Remark 4 This is a list of factors that will be taken into account in the evaluation (possibly in order of importance):

correctness of results claimed after running the submitted program
quality of the final results;
level of detail of the study;
complexity and originality of the approaches chosen;
presence of the analysis of the computational costs involved in the main operations of the local search.
organization of experiments that guarantees reproducibility of conclusions;
clarity of the report;
effective use of graphics in the presentation of experimental results.
correctness in the classification of the algorithms, that is, using the right names for the metaheuristics described

Output Format

i) it must execute the heuristic that you chose as the best one when called as follows:

    python3 main.py -t 30 -o [an_instance] ../data/[an_instance].xml

The program must solve the specified instance and halt before the
specified time limit.

ii) At termination the program must write the solution in the format described below in a file whose name is the one given for the parameter -o plus the extension .sol. The starting code provided has a function write_to_file to do this but probably you will need to modify it if you change the solution representation.
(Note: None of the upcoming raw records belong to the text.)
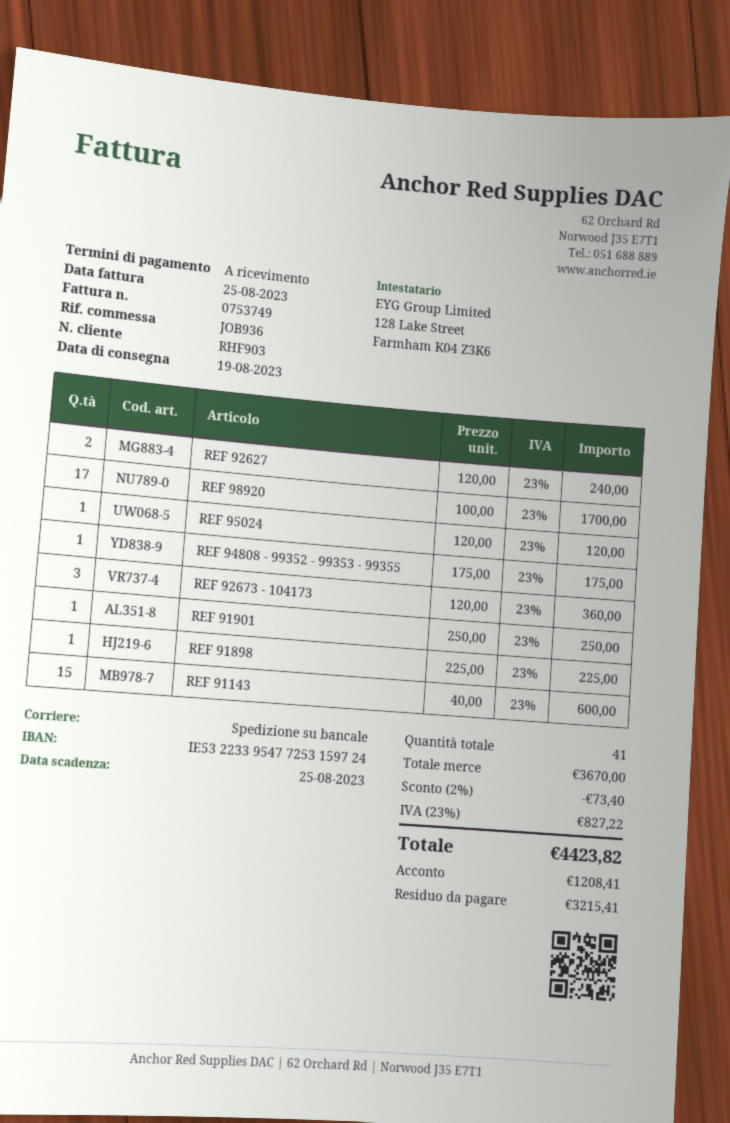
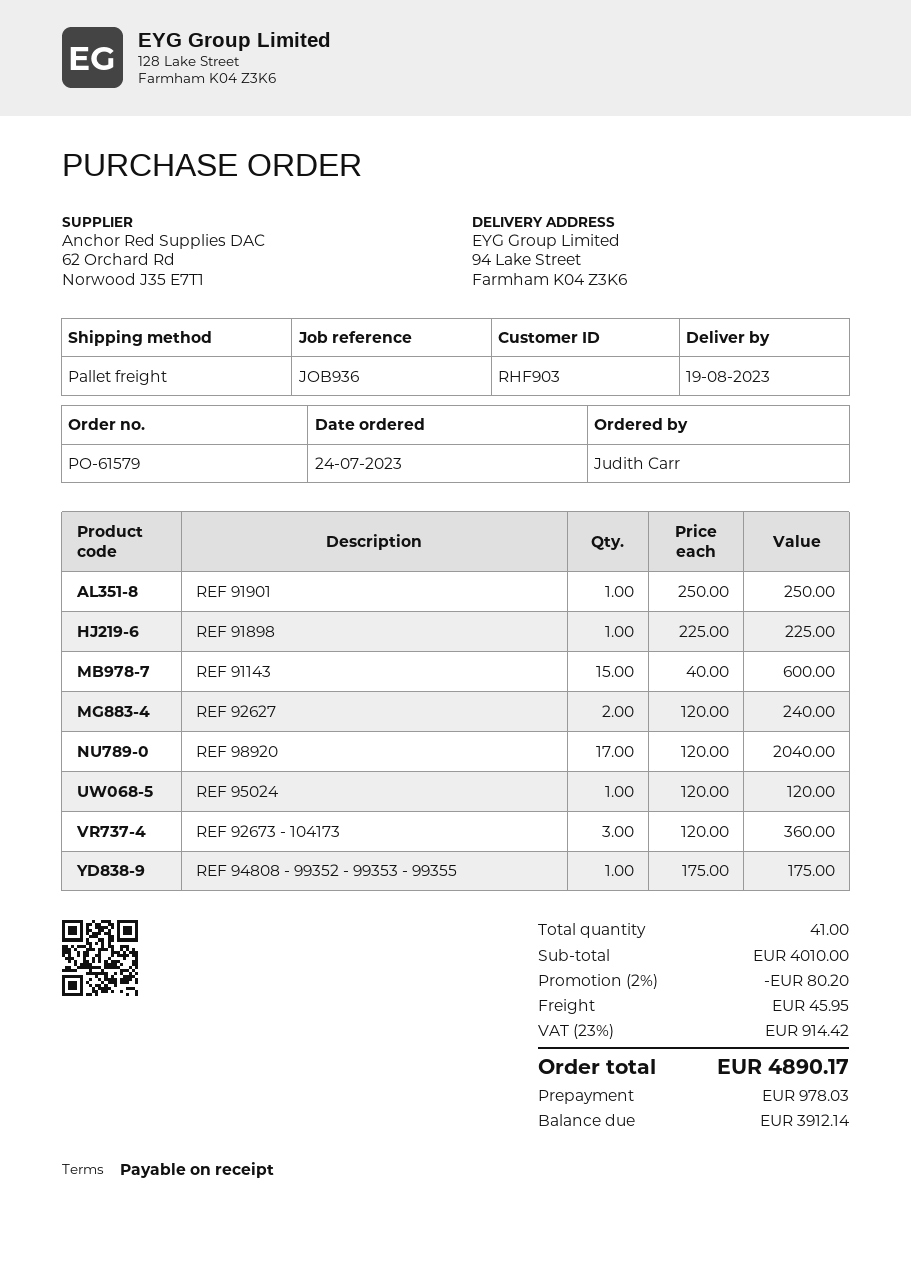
REF 98920: 17 x 100.00 = 1700.00 -> 17 x 120.00 = 2040.00
subtotal: 3670.00 -> 4010.00
discount: 2% = 73.40 -> 2% = 80.20
shipping: none -> 45.95
tax: 23% = 827.22 -> 23% = 914.42
total: 4423.82 -> 4890.17
deposit: 1208.41 -> 978.03
balance: 3215.41 -> 3912.14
The function is called from the main file. The solution written in the file must be valid, that is, feasible.

Right after the submission the program will be tested and if it does not satisfy the requiremets above you will receive an email and the submission will be invalid.

In addition, the submission system will execute your program and compare it against your peers on a set of unspecified instances. Therefore, you should submit your best algorithm early and eventually revise your submission. Before submitting, test your implementation on the IMADA machines. If you are using additional python modules not present in setting of the Computer Lab machines, write to Marco.

Solution file

The solution file must list the routes one per line. Each route is a comma separated list of nodes to be visited in the given order. The node identifier must be the original one from the input file. Routes must start with the depot and finish with the depot.

The following listing provides an example of solution file for a valid solution to the instance CMT02:

76,1,2,3,4,5,6,7,76
76,8,9,10,11,12,13,76
76,14,15,16,17,18,19,20,76
76,21,22,23,24,25,26,27,76
76,28,29,30,31,32,76
76,33,34,35,36,37,38,39,76
76,40,41,42,43,44,45,76
76,46,47,48,49,50,51,52,76
76,53,54,55,56,57,58,59,76
76,60,61,62,63,64,65,66,76
76,67,68,69,70,71,72,73,74,75,76

Solutions files have extension .sol.